WORK ORDER — Write out, exactly and only, the lines that run from the top of the records to the line with "background: #ffffff !important;". Include both ends; exclude pictures.

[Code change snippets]
Start of Block
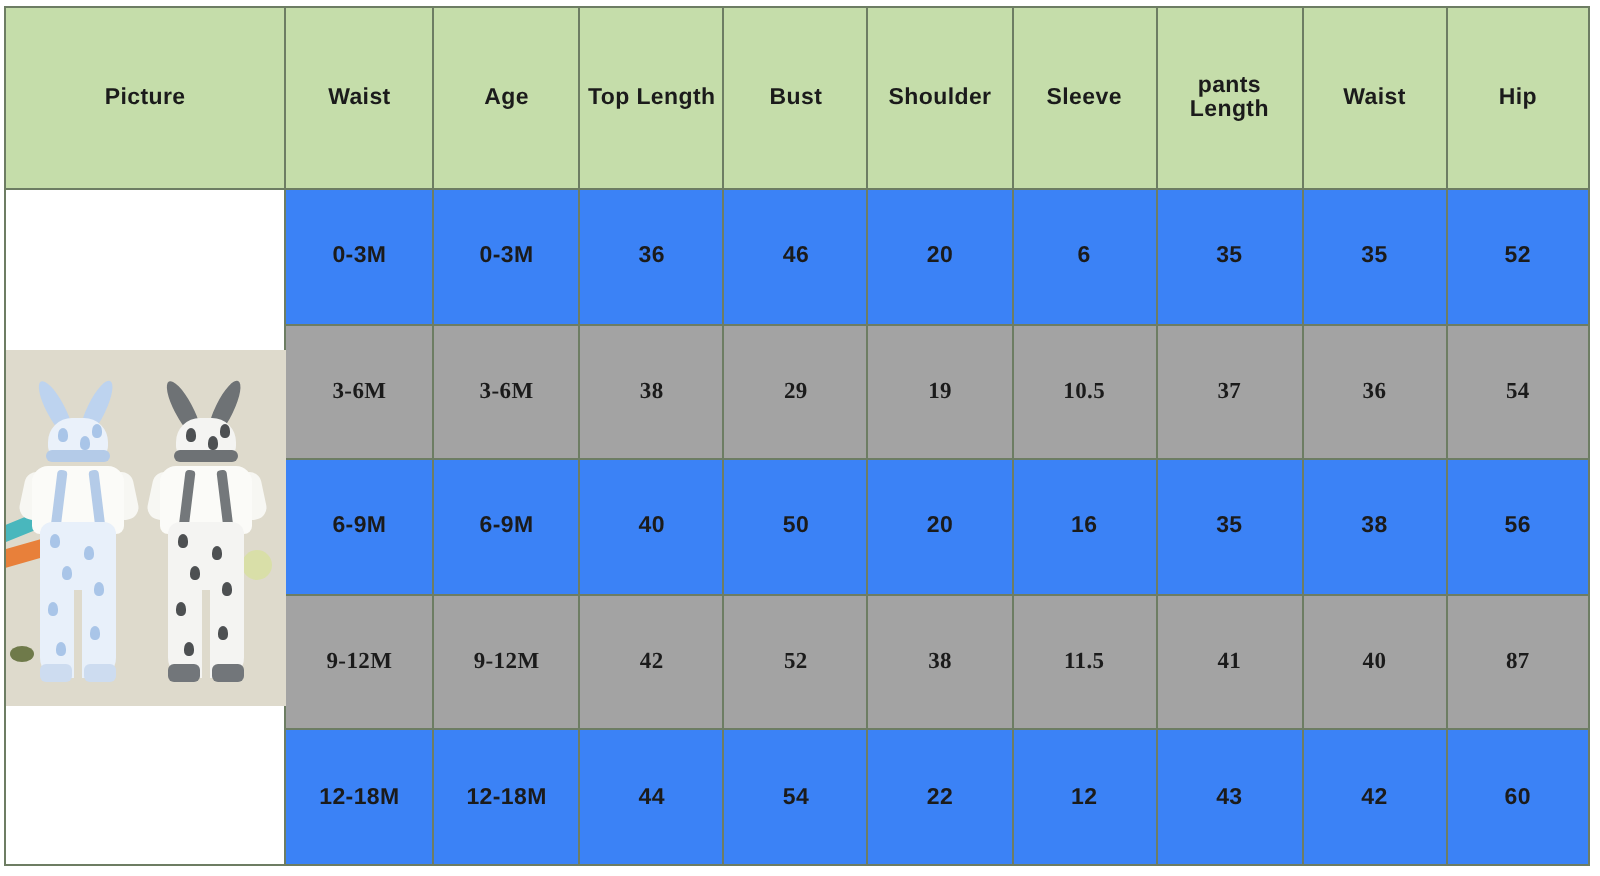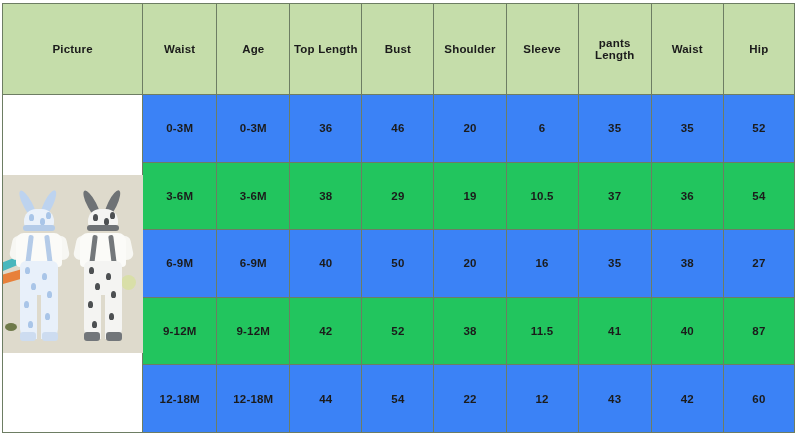--- a/index.html
+++ b/index.html
@@ -47,7 +47,8 @@
     background: #3b82f6;
   }
   tr.row-dark td {
-    background: #22c55e;
+    background: #a3a3a3;
+    font-family: Liberation Serif, serif;
   }
   td.picture-cell {
     background: #ffffff !important;

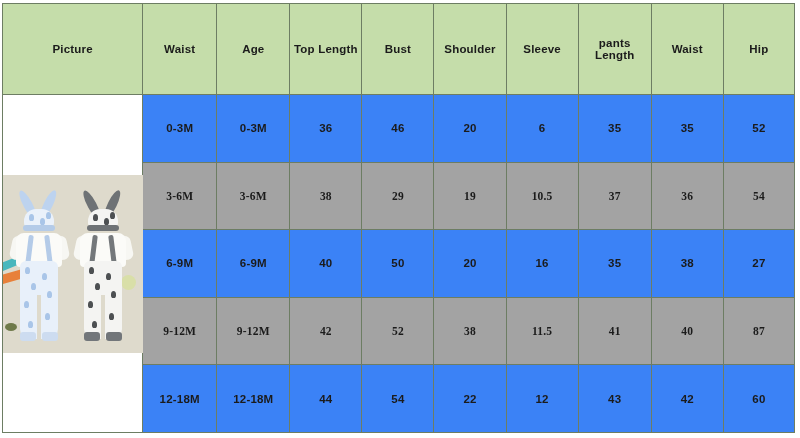--- a/index.html
+++ b/index.html
@@ -363,7 +363,7 @@
         <td>16</td>
         <td>35</td>
         <td>38</td>
-        <td>27</td>
+        <td>56</td>
       </tr>
 
       <tr class="row-dark">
End of Block
ANSWER SECTION —
--- a/index.html
+++ b/index.html
@@ -47,7 +47,8 @@
     background: #3b82f6;
   }
   tr.row-dark td {
-    background: #22c55e;
+    background: #a3a3a3;
+    font-family: Liberation Serif, serif;
   }
   td.picture-cell {
     background: #ffffff !important;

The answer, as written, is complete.